Ukraine war: Kyiv prepares for Russian attack
When the Russian offensive started, as sirens sounded in Kyiv for the first time, some people here feared that the city might fall by the afternoon.
Reports were coming in of a long convoy of armour and heavy weapons pushing down from the north-west. Military analysts had a high opinion of the Russian army. It had, they said, been professionalised, with invaluable experience of perfecting weapons and seasoning men in the war in Syria.

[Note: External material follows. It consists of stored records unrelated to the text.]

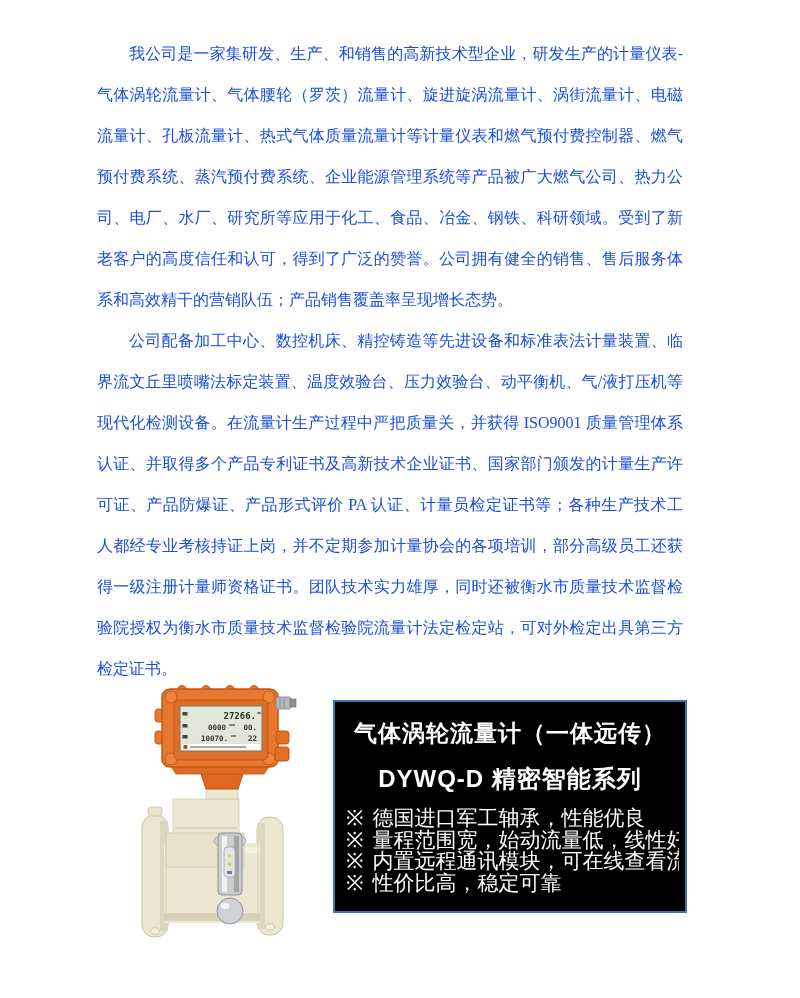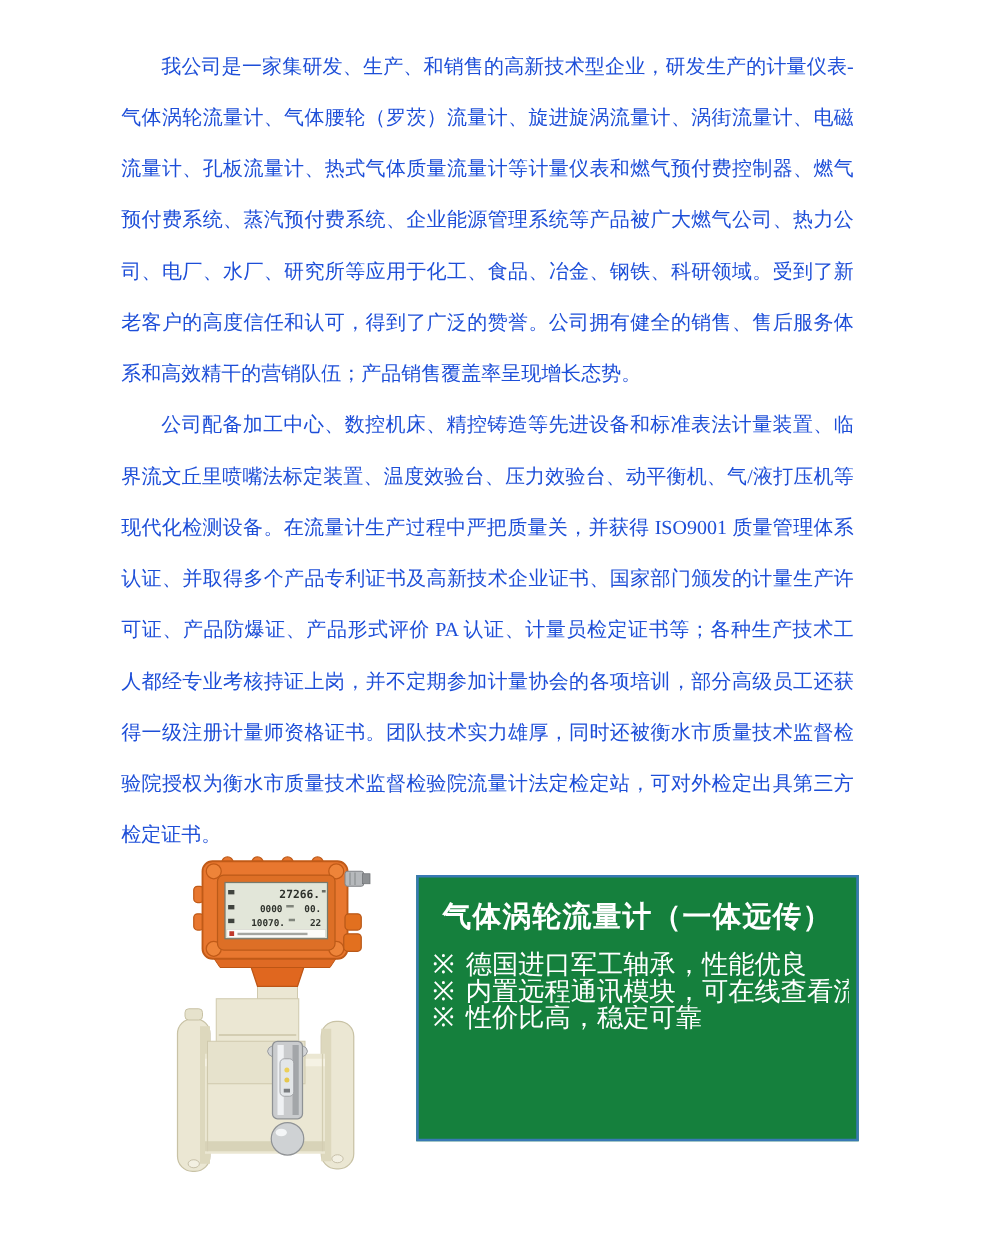"气体涡轮流量计（一体远传）" div.product-card { background: #15803d -> #000000 }
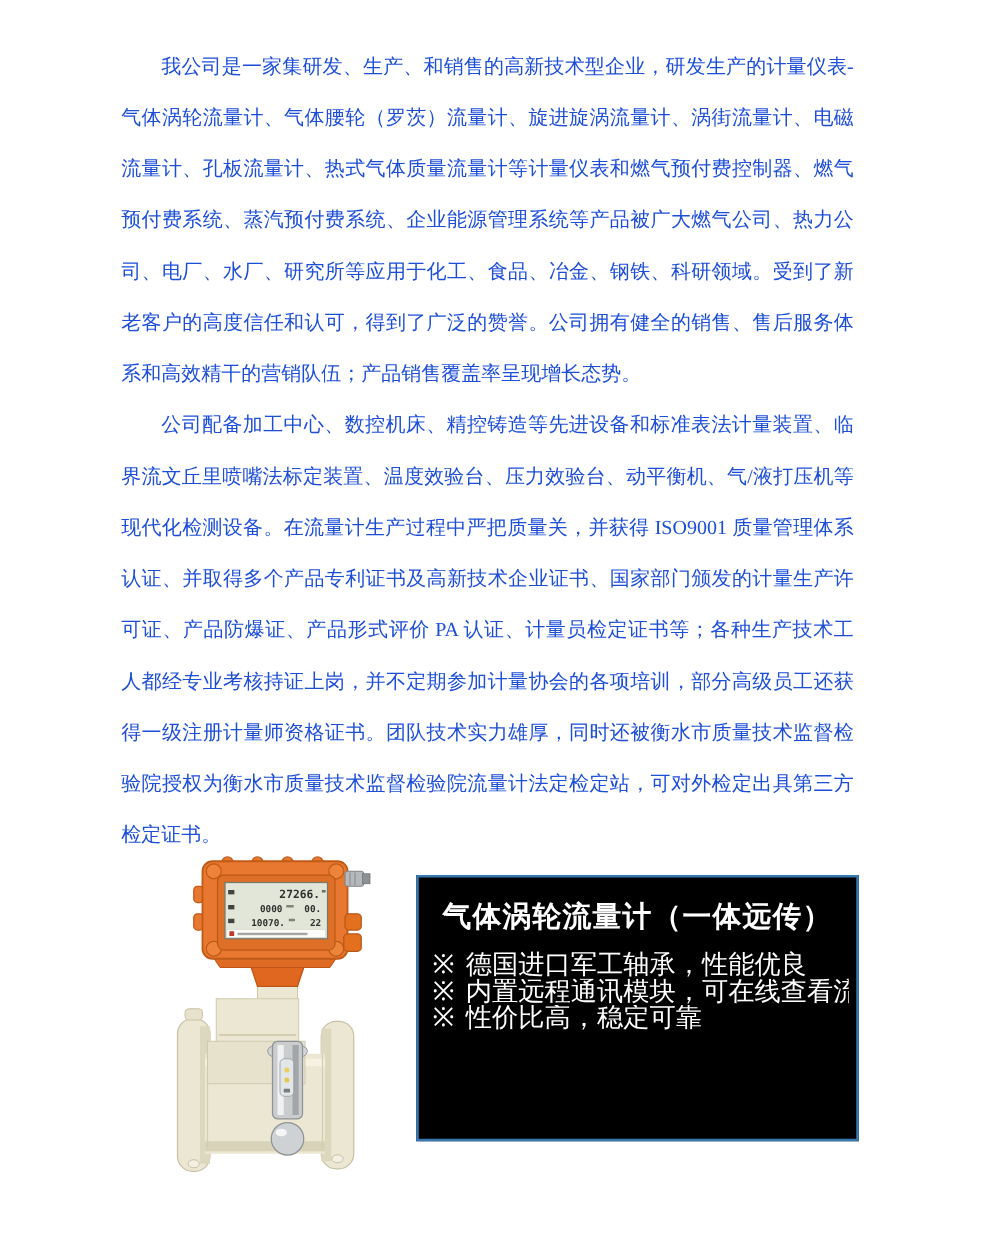"DYWQ-D 精密智能系列" div.card-subtitle { html: none -> <div>DYWQ-D 精密智能系列</div> }
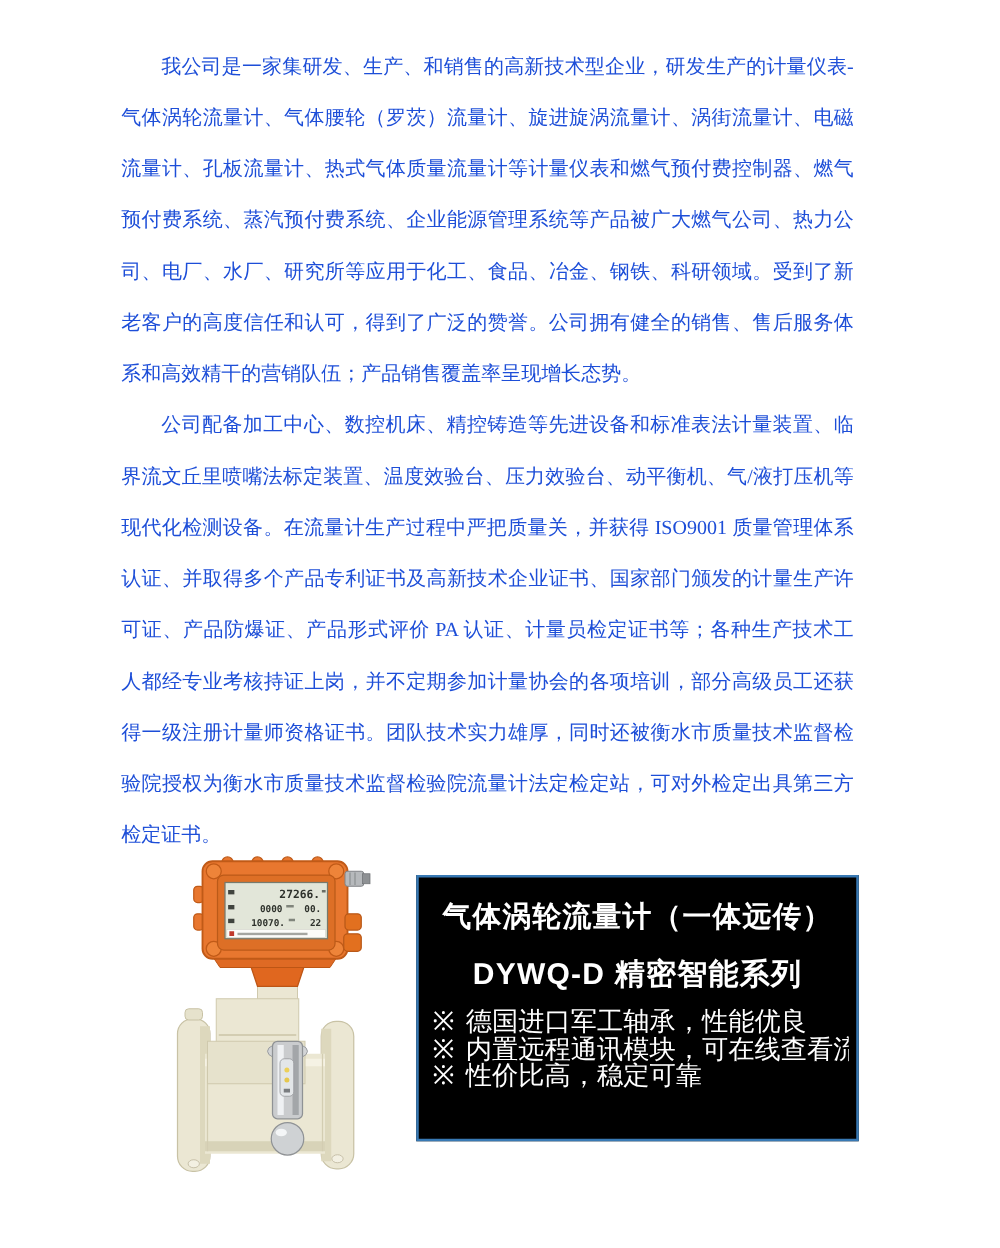"※ 量程范围宽，始动流量低，线性好" li.feature-item { html: none -> <li> <span>※</span><span>量程范围宽，始动流量低，线性好</span> </li> }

The tactical errors I had seen the Russians commit when they tried to crush a rebellion in the republic of Chechnya in 1995 were, I was told, ancient history.
The consensus about the Ukrainian armed forces on the first day of the war was that they were much stronger than they had been in 2014, when they could not stop Russia seizing Crimea and establishing two breakaway enclaves in eastern Ukraine. But Russia had the numbers and the firepower. The Ukrainians, it was said, would rediscover the truth of an aphorism attributed to Stalin: "quantity has a quality of its own."
The first two weeks of the war proved that those predictions were wrong. The Russians blundered; the Ukrainians resisted. Around Kyiv the Russian advance stalled. In the south, it was a different story. They worked steadily towards opening a land corridor between Crimea and Moscow's enclaves in eastern Ukraine.
But it has been clear from the outset that control of Kyiv is crucial to winning arguments in politics as well as on the battlefield. While President Volodymyr Zelensky's government holds the city, he can claim not to be defeated, and President Vladimir Putin in the Kremlin cannot claim victory.